## EXERCISE BRIEF
Copy out the data word for word. The images are not part of the copy.

## STORED DATA

════════════════

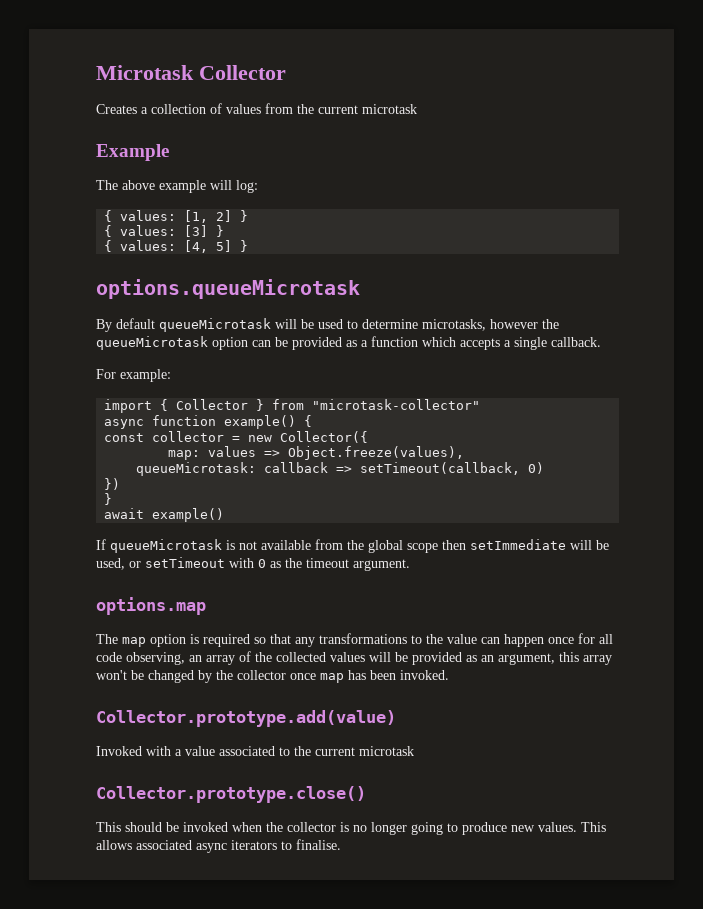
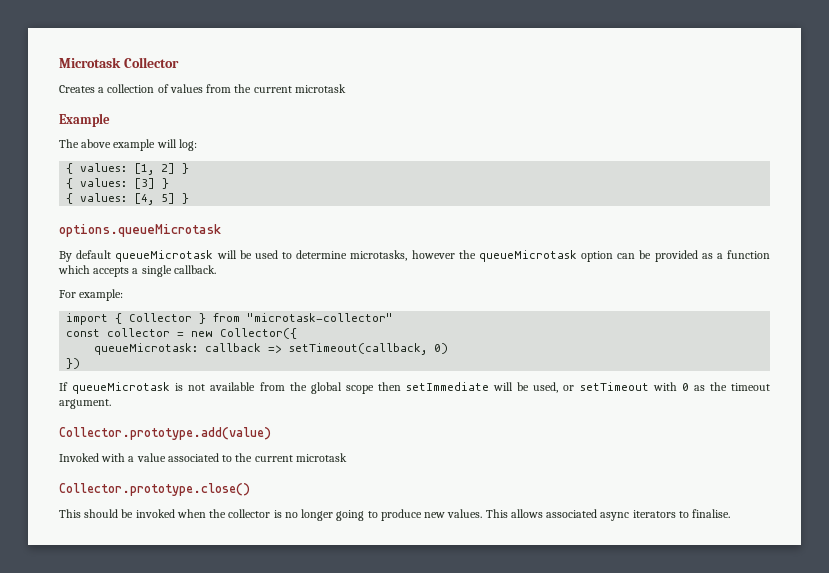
[104,415,313,429] // async function example() { -> (394, 317) none
[168,446,465,460] // map: values => Object.freeze(values), -> (298, 333) none
[104,493,113,505] [104,508,225,522] // } // await example() -> (81, 363) none
[96,597,206,615] [96,633,613,647] [96,651,612,665] [96,670,449,683] // options.map // The map option is required so that any transformations to the value can happen once for all code observing, an array of the collected values will be provided as an argument, this array won't be changed by the collector once map has been invoked. -> (111, 404) none

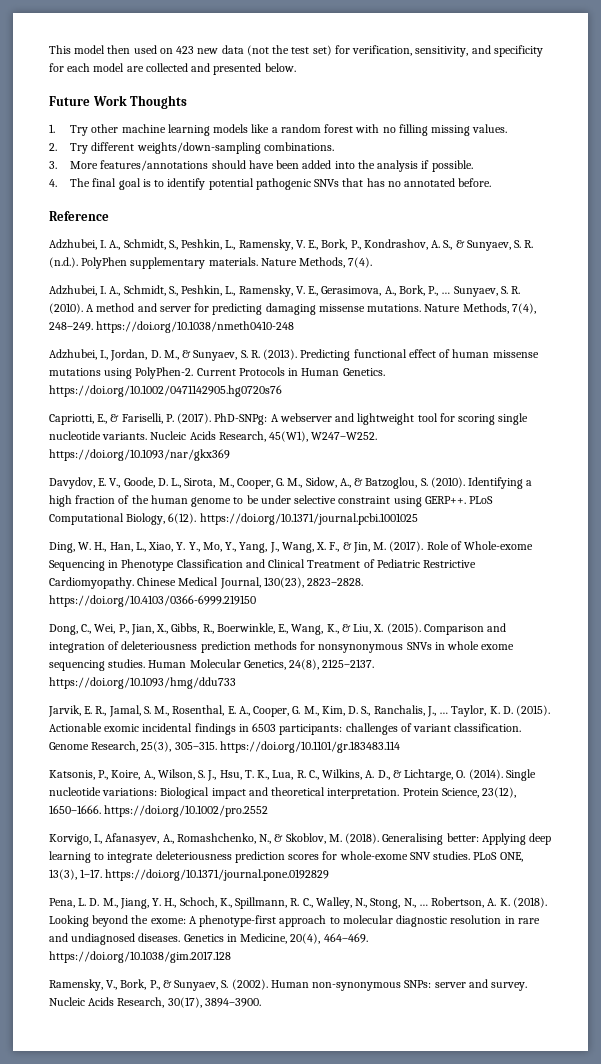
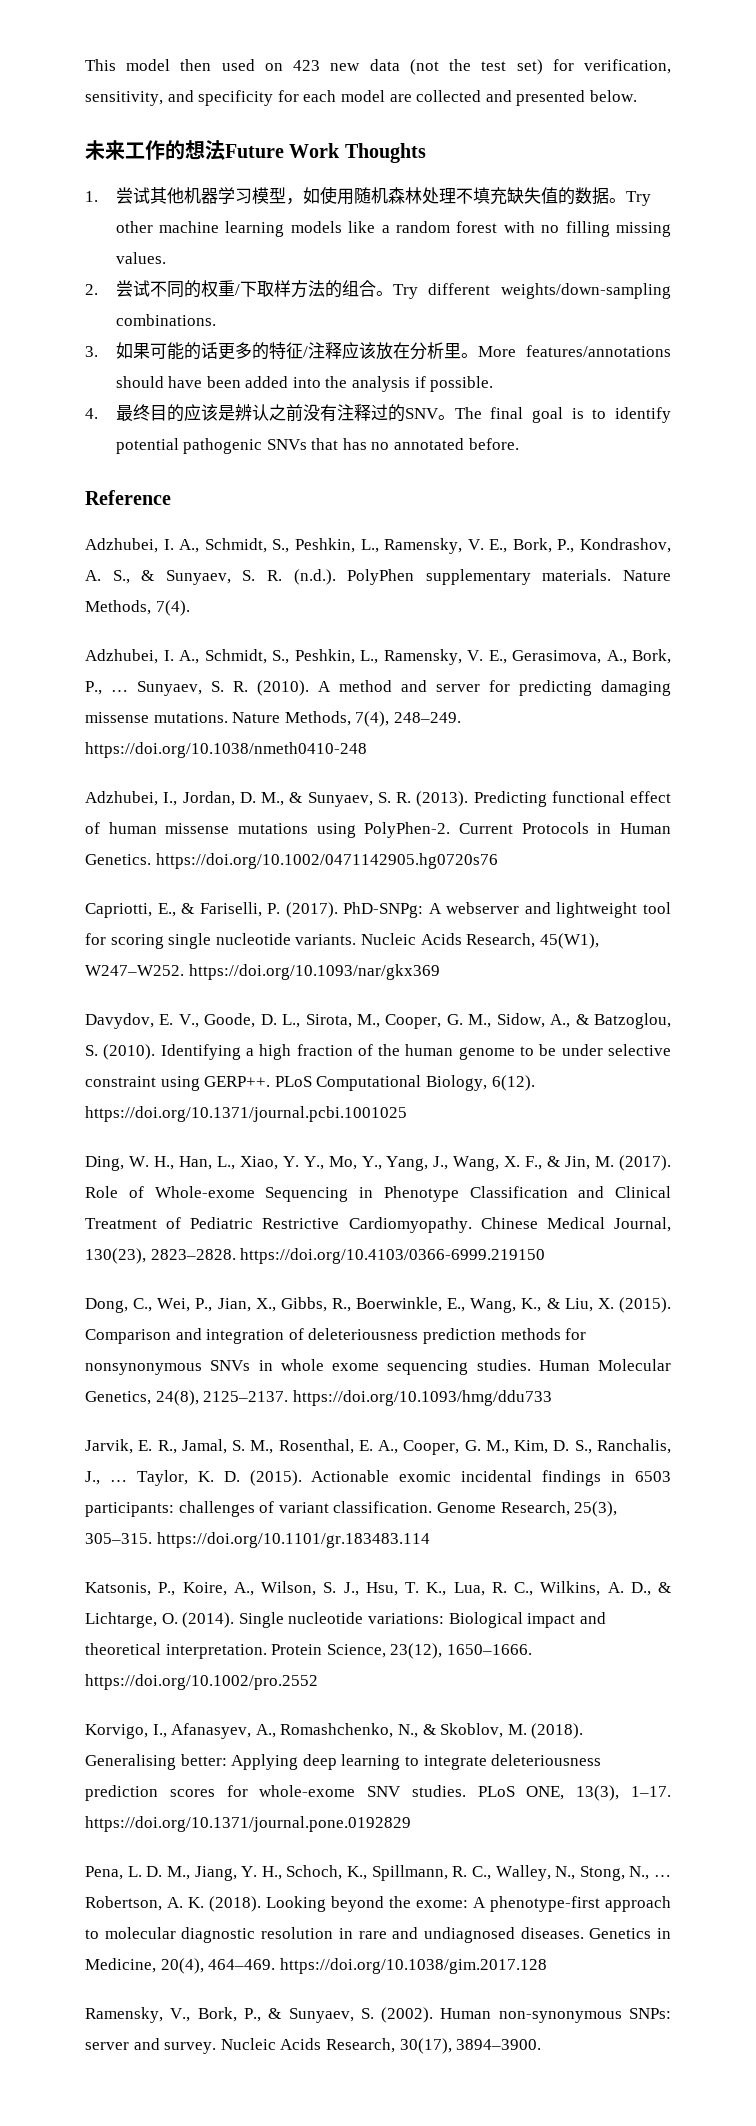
(296, 67) none -> [85,140,225,160] 未来工作的想法
(55, 128) none -> [115,186,626,205] 尝试其他机器学习模型，如使用随机森林处理不填充缺失值的数据。
(57, 147) none -> [115,280,393,298] 尝试不同的权重/下取样方法的组合。
(57, 165) none -> [115,342,478,360] 如果可能的话更多的特征/注释应该放在分析里。
(57, 183) none -> [115,404,455,422] 最终目的应该是辨认之前没有注释过的SNV。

════════════════

## RESPONSE BOX
[104,415,313,429] // async function example() { -> (394, 317) none
[168,446,465,460] // map: values => Object.freeze(values), -> (298, 333) none
[104,493,113,505] [104,508,225,522] // } // await example() -> (81, 363) none
[96,597,206,615] [96,633,613,647] [96,651,612,665] [96,670,449,683] // options.map // The map option is required so that any transformations to the value can happen once for all code observing, an array of the collected values will be provided as an argument, this array won't be changed by the collector once map has been invoked. -> (111, 404) none

(296, 67) none -> [85,140,225,160] 未来工作的想法
(55, 128) none -> [115,186,626,205] 尝试其他机器学习模型，如使用随机森林处理不填充缺失值的数据。
(57, 147) none -> [115,280,393,298] 尝试不同的权重/下取样方法的组合。
(57, 165) none -> [115,342,478,360] 如果可能的话更多的特征/注释应该放在分析里。
(57, 183) none -> [115,404,455,422] 最终目的应该是辨认之前没有注释过的SNV。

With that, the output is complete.